Problem ->
Exactly as written, output each of the lines below, with no images.

Segment Start: Extracted entries

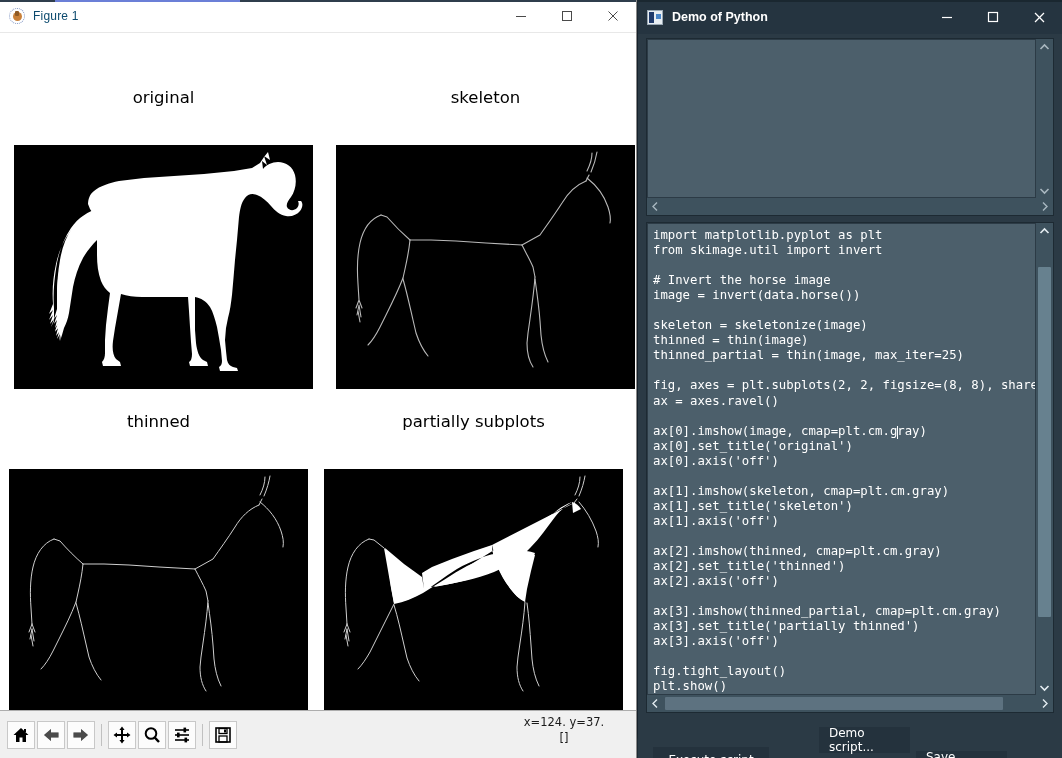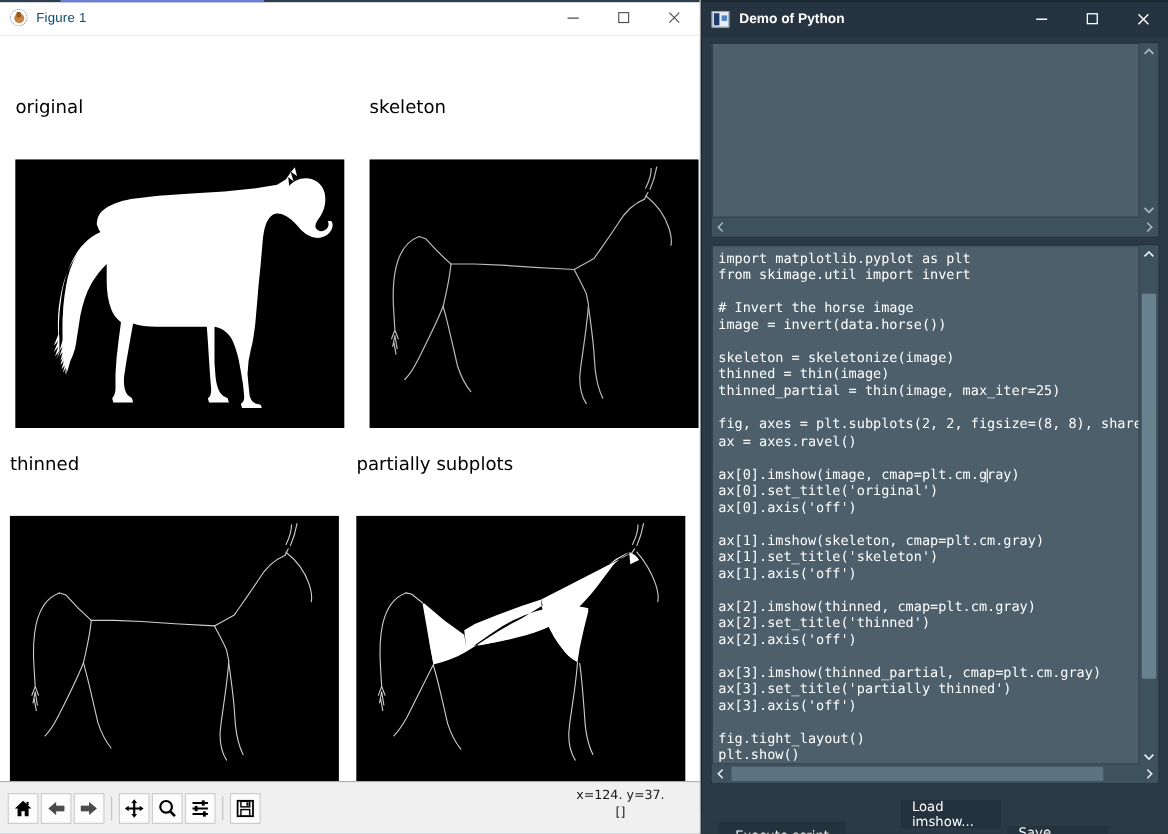--- a/index.html
+++ b/index.html
@@ -65,7 +65,7 @@
   }
   .panel {
     position: absolute;
-    display: flex; flex-direction: column;  gap: 30px;
+    display: flex; flex-direction: column; align-items: center; gap: 30px;
   }
   .panel-title {
     font-size: 16.5px; color: #000000; line-height: 1;

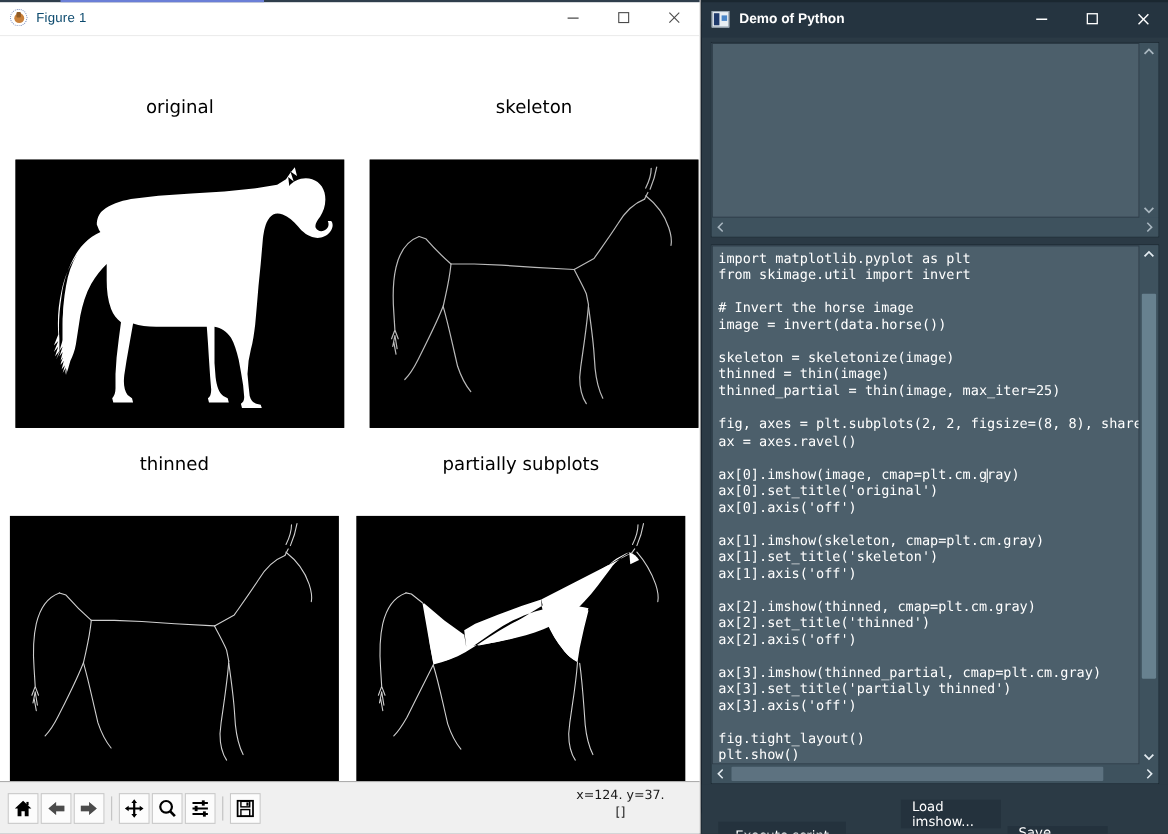--- a/index.html
+++ b/index.html
@@ -649,7 +649,7 @@
 
     <div id="demo-buttons">
       <div class="dbtn" id="btn-exec">Execute script</div>
-      <div class="dbtn" id="btn-load">Load imshow...</div>
+      <div class="dbtn" id="btn-load">Demo script...</div>
       <div class="dbtn" id="btn-save">Save script...</div>
     </div>
   </div>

Segment End: Extracted entries

Answer for the task ->
--- a/index.html
+++ b/index.html
@@ -65,7 +65,7 @@
   }
   .panel {
     position: absolute;
-    display: flex; flex-direction: column;  gap: 30px;
+    display: flex; flex-direction: column; align-items: center; gap: 30px;
   }
   .panel-title {
     font-size: 16.5px; color: #000000; line-height: 1;

--- a/index.html
+++ b/index.html
@@ -649,7 +649,7 @@
 
     <div id="demo-buttons">
       <div class="dbtn" id="btn-exec">Execute script</div>
-      <div class="dbtn" id="btn-load">Load imshow...</div>
+      <div class="dbtn" id="btn-load">Demo script...</div>
       <div class="dbtn" id="btn-save">Save script...</div>
     </div>
   </div>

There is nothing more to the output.